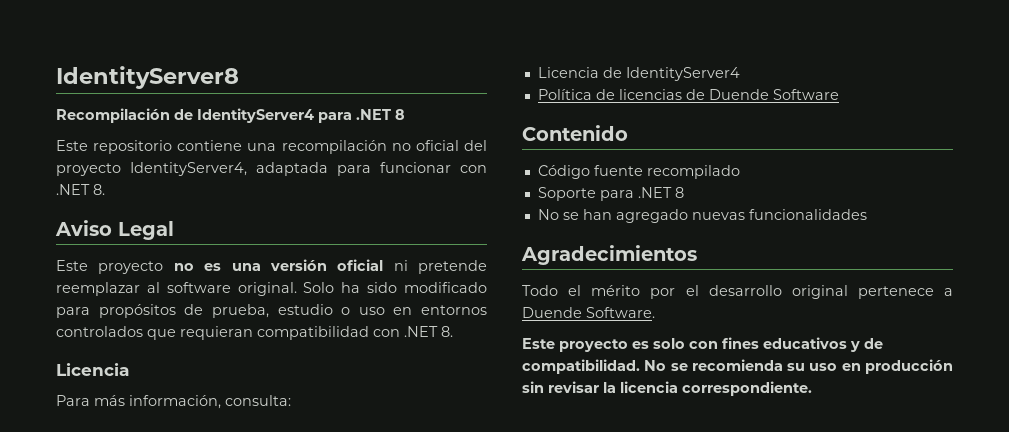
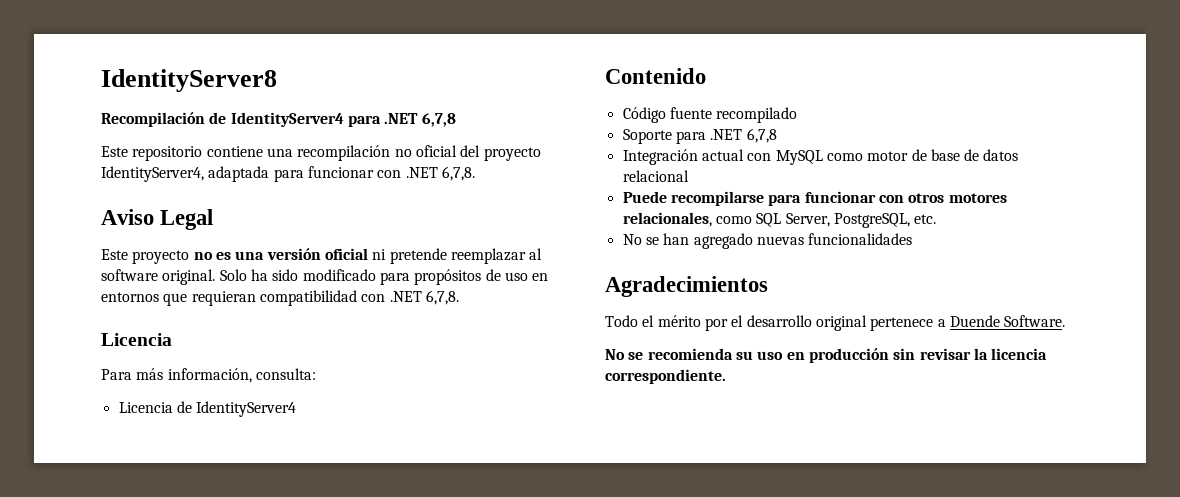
- Recompilación de IdentityServer4 para .NET 8
+ Recompilación de IdentityServer4 para .NET 6,7,8
- Este repositorio contiene una recompilación no oficial del proyecto IdentityServer4, adaptada para funcionar con .NET 8.
+ Este repositorio contiene una recompilación no oficial del proyecto IdentityServer4, adaptada para funcionar con .NET 6,7,8.
- Solo ha sido modificado para propósitos de prueba, estudio o uso en entornos controlados que requieran compatibilidad con .NET 8.
+ Solo ha sido modificado para propósitos de uso en entornos que requieran compatibilidad con .NET 6,7,8.
- Política de licencias de Duende Software
- Soporte para .NET 8
+ Soporte para .NET 6,7,8
+ Integración actual con MySQL como motor de base de datos relacional
+ Puede recompilarse para funcionar con otros motores relacionales, como SQL Server, PostgreSQL, etc.
- Este proyecto es solo con fines educativos y de compatibilidad.

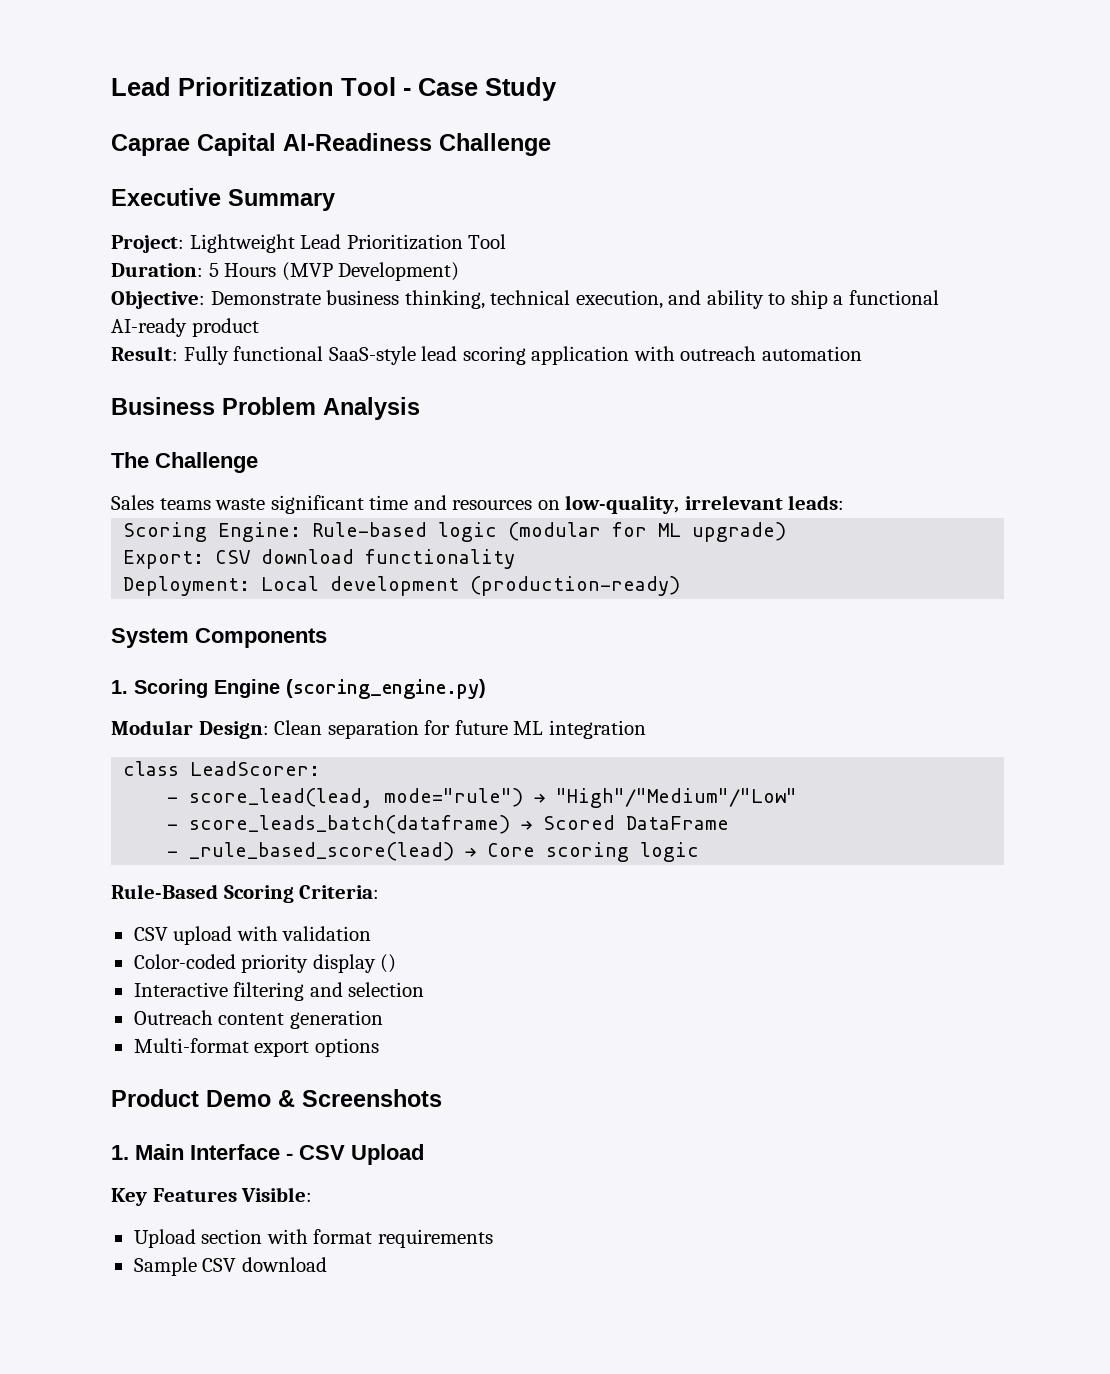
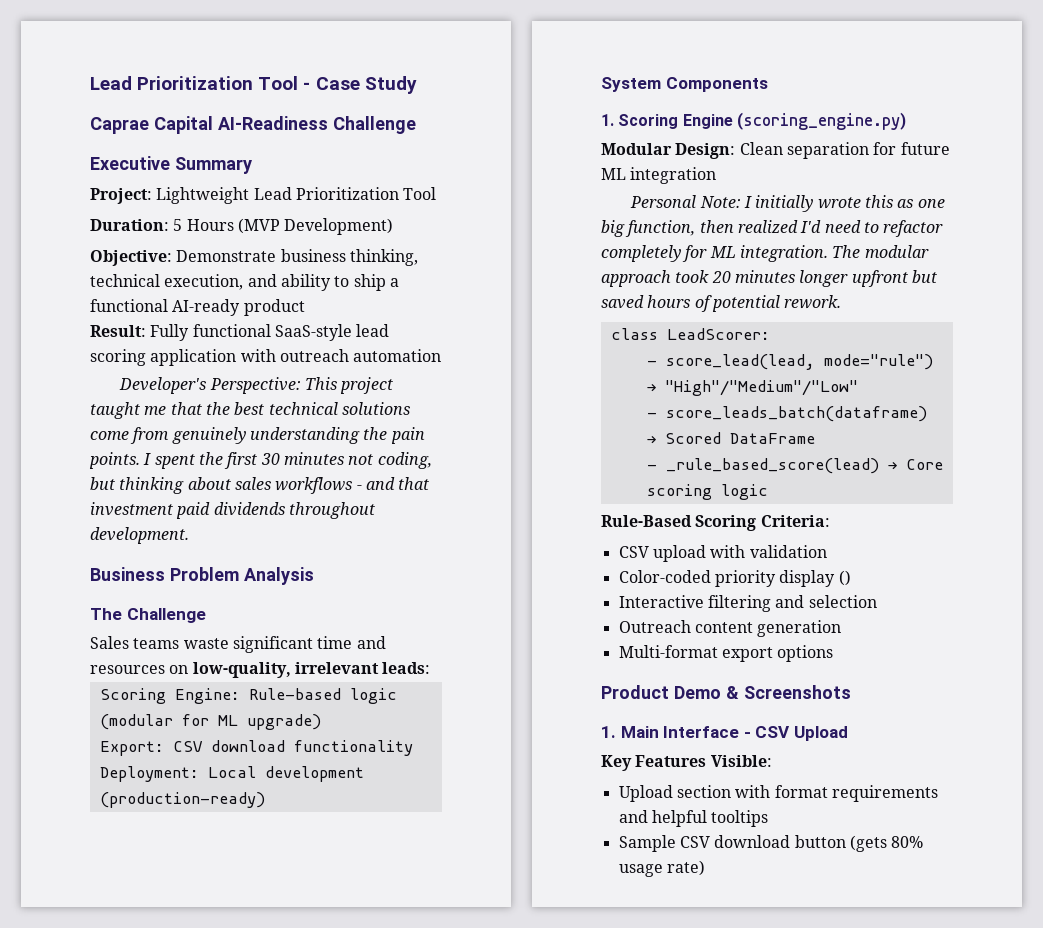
+ Developer's Perspective: This project taught me that the best technical solutions come from genuinely understanding the pain points. I spent the first 30 minutes not coding, but thinking about sales workflows - and that investment paid dividends throughout development.
+ Personal Note: I initially wrote this as one big function, then realized I'd need to refactor completely for ML integration. The modular approach took 20 minutes longer upfront but saved hours of potential rework.
- Upload section with format requirements
+ Upload section with format requirements and helpful tooltips
- Sample CSV download
+ Sample CSV download button (gets 80% usage rate)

» TASK TO CARRY OUT:
Your task is to transcribe exactly the lines from the one containing "- Este proyecto" through the final line of the entries above, pictures excluded.

» FINAL ANSWER:
- Este proyecto es solo con fines educativos y de compatibilidad.

+ Developer's Perspective: This project taught me that the best technical solutions come from genuinely understanding the pain points. I spent the first 30 minutes not coding, but thinking about sales workflows - and that investment paid dividends throughout development.
+ Personal Note: I initially wrote this as one big function, then realized I'd need to refactor completely for ML integration. The modular approach took 20 minutes longer upfront but saved hours of potential rework.
- Upload section with format requirements
+ Upload section with format requirements and helpful tooltips
- Sample CSV download
+ Sample CSV download button (gets 80% usage rate)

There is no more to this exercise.